Objective: The purpose of this review is to provide an overview of the clinical trial results with sitagliptin.
Methods: Clinical trials published between January 2005 (first sitagliptin publication) and November 2007 were included in this review. Medline was searched using the search terms: MK-0431 or sitagliptin.
Findings: Sitagliptin, an oral, once-daily, and highly selective DPP-4 inhibitor, has been evaluated in clinical trials as monotherapy, as add-on therapy, or as initial combination therapy with metformin. Sitagliptin provided effective fasting and postprandial glycemic control in a wide range of patients with type 2 diabetes.
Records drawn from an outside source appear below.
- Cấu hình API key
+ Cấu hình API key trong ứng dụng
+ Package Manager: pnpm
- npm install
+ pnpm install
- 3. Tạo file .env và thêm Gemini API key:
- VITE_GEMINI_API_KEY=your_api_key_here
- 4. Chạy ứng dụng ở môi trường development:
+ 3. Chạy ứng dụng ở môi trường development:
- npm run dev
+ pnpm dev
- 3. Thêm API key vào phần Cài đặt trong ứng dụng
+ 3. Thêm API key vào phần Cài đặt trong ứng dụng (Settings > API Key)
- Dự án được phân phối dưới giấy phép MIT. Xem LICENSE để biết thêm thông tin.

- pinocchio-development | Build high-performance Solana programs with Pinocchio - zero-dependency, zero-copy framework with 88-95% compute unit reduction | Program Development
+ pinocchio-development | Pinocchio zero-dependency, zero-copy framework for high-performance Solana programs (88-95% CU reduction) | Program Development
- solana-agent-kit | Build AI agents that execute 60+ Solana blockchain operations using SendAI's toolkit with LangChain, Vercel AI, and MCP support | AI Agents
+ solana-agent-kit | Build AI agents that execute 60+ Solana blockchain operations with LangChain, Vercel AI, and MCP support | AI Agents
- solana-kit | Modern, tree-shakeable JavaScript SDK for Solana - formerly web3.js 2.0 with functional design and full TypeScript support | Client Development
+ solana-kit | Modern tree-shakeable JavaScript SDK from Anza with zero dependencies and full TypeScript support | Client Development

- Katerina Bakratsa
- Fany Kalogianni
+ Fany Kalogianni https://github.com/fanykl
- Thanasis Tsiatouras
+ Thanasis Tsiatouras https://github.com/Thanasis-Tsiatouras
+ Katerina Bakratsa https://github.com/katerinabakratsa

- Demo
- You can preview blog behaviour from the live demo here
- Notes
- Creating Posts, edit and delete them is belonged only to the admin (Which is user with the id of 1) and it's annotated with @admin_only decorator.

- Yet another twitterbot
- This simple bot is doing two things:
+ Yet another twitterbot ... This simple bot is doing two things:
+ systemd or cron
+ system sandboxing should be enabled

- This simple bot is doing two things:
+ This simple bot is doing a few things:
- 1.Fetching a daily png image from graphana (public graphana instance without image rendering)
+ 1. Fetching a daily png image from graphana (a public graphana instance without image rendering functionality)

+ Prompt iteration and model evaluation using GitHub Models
Markers of β-cell function (HOMA-β and proinsulin/insulin ratio) were improved with sitagliptin treatment. In these clinical trials, sitagliptin was generally well tolerated with an overall incidence of adverse experiences comparable to placebo, a low risk of hypoglycemia or gastrointestinal adverse experiences, and a neutral effect on body weight. The findings presented in this review are limited to the specific patient population enrolled in each clinical trial and for durations for up to 1 year. Future clinical studies should evaluate whether this class of agents has the potential to delay progression and/or prevent type 2 diabetes.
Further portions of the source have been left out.